Who should evaluate an employee’s performance? The obvious answer would seem to be his or her immediate boss! By tradition, a manager’s authority typically has included appraising sub-ordinates’ performance. The logic behind this tradition seems to be that since managers are held responsible for their employees’ performance, it only makes sense that these managers do the evaluating of their performance. But that logic may be flawed. Others may actually be able to do the job better.

Immediate Superior: As we implied, about 95 per cent of all performance evaluations at the lower and middle levels of the organization are conducted by the employee’s immediate boss. Yet a number of organizations are recognizing the drawbacks to using this source of evaluation. For instance, many bosses feel unqualified to evaluate the unique contributions of each of their employees. Others resent being asked to “play God” with their employees’ careers. Additionally, with many of today’s organizations using self-managed teams, and other organizing devices that distance bosses from their employees, an employee’s immediate superior may not be a reliable judge of that employee’s performance.

Peers: Peer evaluations are one of the most reliable sources of appraisal data. Why? First, peers are close to the action. Daily interactions provide them with a comprehensive view of an employee’s job performance. Second, using peers as raters results in a number of independent judgments. A boss can offer only a single but peers can provide multiple appraisals. And the average of several ratings is often more reliable than a single evaluation. On the downside, peer evaluations can suffer from co-workers’ unwillingness to evaluate one another and from biases based on friendship or animosity.

Self-evaluation: Having employees evaluate their own performance is consistent with values such as self-management and empowerment. Self-evaluations get high marks from employees themselves; they tend to lessen employees’ defensiveness about the appraisal process; and they make excellent vehicles for stimulating job performance discussions between employees and their superiors. However, as you might guess, they suffer from over inflated assessment and self-serving bias. Moreover, self-evaluations are often low in agreement with superiors’ ratings. Because of these serious drawbacks, self-evaluations are probably better suited to developmental uses than evaluative purposes.

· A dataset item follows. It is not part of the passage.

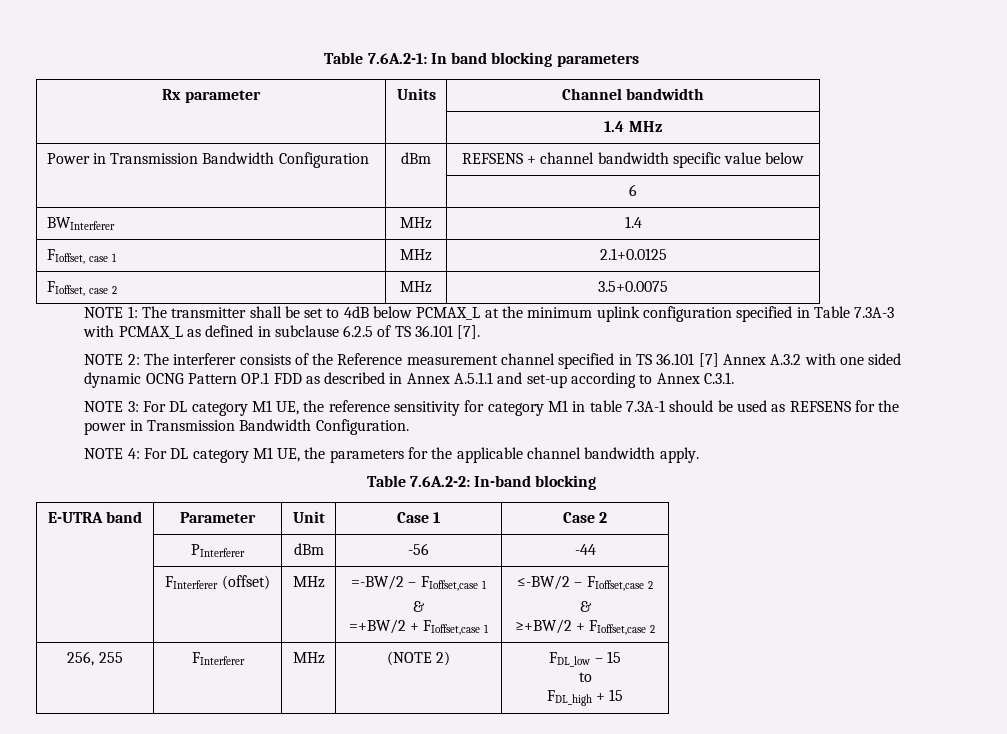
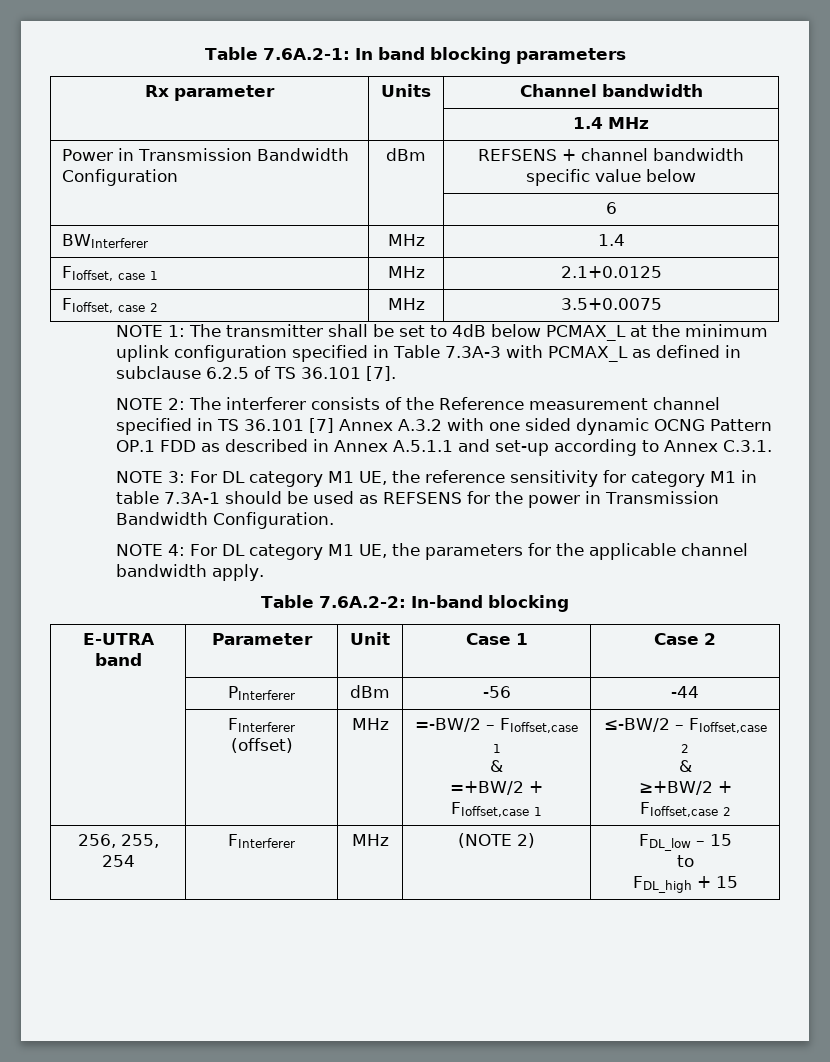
- 256, 255 | FInterferer | MHz | (NOTE 2) | FDL_low – 15
+ 256, 255, 254 | FInterferer | MHz | (NOTE 2) | FDL_low – 15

Immediate subordinates: A fourth judgment source is an employee’s immediate subordinates. For instance, XYZ Industries, a maker of in-store to computer systems, uses this form of appraisal. The company’s president says it’s consistent with the firm’s core values of honesty, openness, and employee empowerment. Immediate subordinates’ evaluations can provide accurate and detailed in formation about a manager’s behaviour because the evaluators typically have frequent contact with the evaluate. The obvious problem with this form of rating is fear of reprisal from bosses given unfavorable evaluations. Therefore, respondent anonymity is crucial if these evaluations are to be accurate.

360-Degree evaluations: The latest approach to performance evaluation is the use of 360-degree evaluations. It provides for performance feedback from the full circle of daily contacts that an employee might have, ranging from mailroom personnel to customers to bosses to peers. The number of appraisals can be as few as three or four evaluations or as many as 25; with most organizations collecting five to ten per employee.